§ Requirement:
What follows is a set of entries; retype all of them exactly.

BEGIN Dataset

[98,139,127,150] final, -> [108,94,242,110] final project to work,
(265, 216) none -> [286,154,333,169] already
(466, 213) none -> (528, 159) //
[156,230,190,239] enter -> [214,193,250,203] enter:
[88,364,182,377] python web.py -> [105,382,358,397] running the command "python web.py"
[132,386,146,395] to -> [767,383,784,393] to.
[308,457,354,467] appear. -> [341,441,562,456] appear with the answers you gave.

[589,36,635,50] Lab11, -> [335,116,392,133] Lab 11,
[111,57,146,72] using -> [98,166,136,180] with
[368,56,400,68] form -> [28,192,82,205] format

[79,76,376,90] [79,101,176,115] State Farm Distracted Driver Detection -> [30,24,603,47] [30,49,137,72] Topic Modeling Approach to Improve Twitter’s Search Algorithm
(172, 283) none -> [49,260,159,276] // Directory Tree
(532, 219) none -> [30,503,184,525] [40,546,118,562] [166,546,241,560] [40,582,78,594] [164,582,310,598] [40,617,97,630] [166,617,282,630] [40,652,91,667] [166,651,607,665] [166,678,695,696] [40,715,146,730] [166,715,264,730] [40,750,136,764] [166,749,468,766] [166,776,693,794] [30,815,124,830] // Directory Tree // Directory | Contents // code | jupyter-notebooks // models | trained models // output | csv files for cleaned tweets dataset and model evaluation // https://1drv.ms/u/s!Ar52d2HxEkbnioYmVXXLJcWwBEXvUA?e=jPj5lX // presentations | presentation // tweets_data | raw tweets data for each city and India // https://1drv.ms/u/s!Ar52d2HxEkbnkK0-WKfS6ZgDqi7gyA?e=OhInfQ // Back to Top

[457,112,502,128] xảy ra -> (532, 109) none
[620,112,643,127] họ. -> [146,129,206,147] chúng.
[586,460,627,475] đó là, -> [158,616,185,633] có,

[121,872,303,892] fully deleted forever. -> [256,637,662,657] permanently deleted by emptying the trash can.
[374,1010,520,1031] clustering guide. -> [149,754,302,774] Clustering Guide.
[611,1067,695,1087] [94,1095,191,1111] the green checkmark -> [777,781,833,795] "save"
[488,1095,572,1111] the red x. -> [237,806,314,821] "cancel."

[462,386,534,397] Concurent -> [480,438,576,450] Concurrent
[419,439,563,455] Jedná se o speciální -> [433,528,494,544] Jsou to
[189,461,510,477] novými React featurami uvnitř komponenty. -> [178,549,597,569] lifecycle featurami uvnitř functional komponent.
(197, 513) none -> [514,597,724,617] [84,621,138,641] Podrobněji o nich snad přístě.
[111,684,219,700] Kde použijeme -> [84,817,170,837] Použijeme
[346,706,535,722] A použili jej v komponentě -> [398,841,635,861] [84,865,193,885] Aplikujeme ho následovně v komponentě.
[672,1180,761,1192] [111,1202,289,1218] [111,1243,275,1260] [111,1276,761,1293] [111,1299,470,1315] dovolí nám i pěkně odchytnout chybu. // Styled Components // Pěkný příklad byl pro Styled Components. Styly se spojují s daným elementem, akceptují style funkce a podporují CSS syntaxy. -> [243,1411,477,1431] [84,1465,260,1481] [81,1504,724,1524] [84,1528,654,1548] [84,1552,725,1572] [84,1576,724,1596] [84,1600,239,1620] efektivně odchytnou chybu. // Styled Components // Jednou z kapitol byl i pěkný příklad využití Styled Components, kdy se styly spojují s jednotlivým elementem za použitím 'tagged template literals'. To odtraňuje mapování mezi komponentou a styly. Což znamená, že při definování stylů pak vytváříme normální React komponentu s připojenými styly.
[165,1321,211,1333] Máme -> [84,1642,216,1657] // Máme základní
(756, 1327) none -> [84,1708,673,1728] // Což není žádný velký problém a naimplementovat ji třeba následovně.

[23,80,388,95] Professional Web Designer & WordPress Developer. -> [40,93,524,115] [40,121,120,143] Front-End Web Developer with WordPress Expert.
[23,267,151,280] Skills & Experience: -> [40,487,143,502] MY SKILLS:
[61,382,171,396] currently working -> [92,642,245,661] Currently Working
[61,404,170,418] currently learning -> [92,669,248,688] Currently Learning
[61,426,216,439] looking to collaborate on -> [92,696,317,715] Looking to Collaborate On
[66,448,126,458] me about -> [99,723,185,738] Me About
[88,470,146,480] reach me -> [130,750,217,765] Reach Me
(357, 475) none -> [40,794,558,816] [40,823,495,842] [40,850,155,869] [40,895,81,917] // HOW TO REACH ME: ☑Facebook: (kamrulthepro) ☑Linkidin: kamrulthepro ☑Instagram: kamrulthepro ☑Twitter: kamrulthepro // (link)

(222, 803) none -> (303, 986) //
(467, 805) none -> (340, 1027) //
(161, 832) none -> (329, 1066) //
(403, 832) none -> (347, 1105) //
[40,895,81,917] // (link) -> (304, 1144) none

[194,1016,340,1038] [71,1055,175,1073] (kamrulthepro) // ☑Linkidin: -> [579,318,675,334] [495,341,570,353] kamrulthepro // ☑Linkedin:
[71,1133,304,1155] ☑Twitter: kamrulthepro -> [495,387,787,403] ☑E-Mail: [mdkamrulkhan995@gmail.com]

END Dataset

§ Written answer:
[98,139,127,150] final, -> [108,94,242,110] final project to work,
(265, 216) none -> [286,154,333,169] already
(466, 213) none -> (528, 159) //
[156,230,190,239] enter -> [214,193,250,203] enter:
[88,364,182,377] python web.py -> [105,382,358,397] running the command "python web.py"
[132,386,146,395] to -> [767,383,784,393] to.
[308,457,354,467] appear. -> [341,441,562,456] appear with the answers you gave.

[589,36,635,50] Lab11, -> [335,116,392,133] Lab 11,
[111,57,146,72] using -> [98,166,136,180] with
[368,56,400,68] form -> [28,192,82,205] format

[79,76,376,90] [79,101,176,115] State Farm Distracted Driver Detection -> [30,24,603,47] [30,49,137,72] Topic Modeling Approach to Improve Twitter’s Search Algorithm
(172, 283) none -> [49,260,159,276] // Directory Tree
(532, 219) none -> [30,503,184,525] [40,546,118,562] [166,546,241,560] [40,582,78,594] [164,582,310,598] [40,617,97,630] [166,617,282,630] [40,652,91,667] [166,651,607,665] [166,678,695,696] [40,715,146,730] [166,715,264,730] [40,750,136,764] [166,749,468,766] [166,776,693,794] [30,815,124,830] // Directory Tree // Directory | Contents // code | jupyter-notebooks // models | trained models // output | csv files for cleaned tweets dataset and model evaluation // https://1drv.ms/u/s!Ar52d2HxEkbnioYmVXXLJcWwBEXvUA?e=jPj5lX // presentations | presentation // tweets_data | raw tweets data for each city and India // https://1drv.ms/u/s!Ar52d2HxEkbnkK0-WKfS6ZgDqi7gyA?e=OhInfQ // Back to Top

[457,112,502,128] xảy ra -> (532, 109) none
[620,112,643,127] họ. -> [146,129,206,147] chúng.
[586,460,627,475] đó là, -> [158,616,185,633] có,

[121,872,303,892] fully deleted forever. -> [256,637,662,657] permanently deleted by emptying the trash can.
[374,1010,520,1031] clustering guide. -> [149,754,302,774] Clustering Guide.
[611,1067,695,1087] [94,1095,191,1111] the green checkmark -> [777,781,833,795] "save"
[488,1095,572,1111] the red x. -> [237,806,314,821] "cancel."

[462,386,534,397] Concurent -> [480,438,576,450] Concurrent
[419,439,563,455] Jedná se o speciální -> [433,528,494,544] Jsou to
[189,461,510,477] novými React featurami uvnitř komponenty. -> [178,549,597,569] lifecycle featurami uvnitř functional komponent.
(197, 513) none -> [514,597,724,617] [84,621,138,641] Podrobněji o nich snad přístě.
[111,684,219,700] Kde použijeme -> [84,817,170,837] Použijeme
[346,706,535,722] A použili jej v komponentě -> [398,841,635,861] [84,865,193,885] Aplikujeme ho následovně v komponentě.
[672,1180,761,1192] [111,1202,289,1218] [111,1243,275,1260] [111,1276,761,1293] [111,1299,470,1315] dovolí nám i pěkně odchytnout chybu. // Styled Components // Pěkný příklad byl pro Styled Components. Styly se spojují s daným elementem, akceptují style funkce a podporují CSS syntaxy. -> [243,1411,477,1431] [84,1465,260,1481] [81,1504,724,1524] [84,1528,654,1548] [84,1552,725,1572] [84,1576,724,1596] [84,1600,239,1620] efektivně odchytnou chybu. // Styled Components // Jednou z kapitol byl i pěkný příklad využití Styled Components, kdy se styly spojují s jednotlivým elementem za použitím 'tagged template literals'. To odtraňuje mapování mezi komponentou a styly. Což znamená, že při definování stylů pak vytváříme normální React komponentu s připojenými styly.
[165,1321,211,1333] Máme -> [84,1642,216,1657] // Máme základní
(756, 1327) none -> [84,1708,673,1728] // Což není žádný velký problém a naimplementovat ji třeba následovně.

[23,80,388,95] Professional Web Designer & WordPress Developer. -> [40,93,524,115] [40,121,120,143] Front-End Web Developer with WordPress Expert.
[23,267,151,280] Skills & Experience: -> [40,487,143,502] MY SKILLS:
[61,382,171,396] currently working -> [92,642,245,661] Currently Working
[61,404,170,418] currently learning -> [92,669,248,688] Currently Learning
[61,426,216,439] looking to collaborate on -> [92,696,317,715] Looking to Collaborate On
[66,448,126,458] me about -> [99,723,185,738] Me About
[88,470,146,480] reach me -> [130,750,217,765] Reach Me
(357, 475) none -> [40,794,558,816] [40,823,495,842] [40,850,155,869] [40,895,81,917] // HOW TO REACH ME: ☑Facebook: (kamrulthepro) ☑Linkidin: kamrulthepro ☑Instagram: kamrulthepro ☑Twitter: kamrulthepro // (link)

(222, 803) none -> (303, 986) //
(467, 805) none -> (340, 1027) //
(161, 832) none -> (329, 1066) //
(403, 832) none -> (347, 1105) //
[40,895,81,917] // (link) -> (304, 1144) none

[194,1016,340,1038] [71,1055,175,1073] (kamrulthepro) // ☑Linkidin: -> [579,318,675,334] [495,341,570,353] kamrulthepro // ☑Linkedin:
[71,1133,304,1155] ☑Twitter: kamrulthepro -> [495,387,787,403] ☑E-Mail: [mdkamrulkhan995@gmail.com]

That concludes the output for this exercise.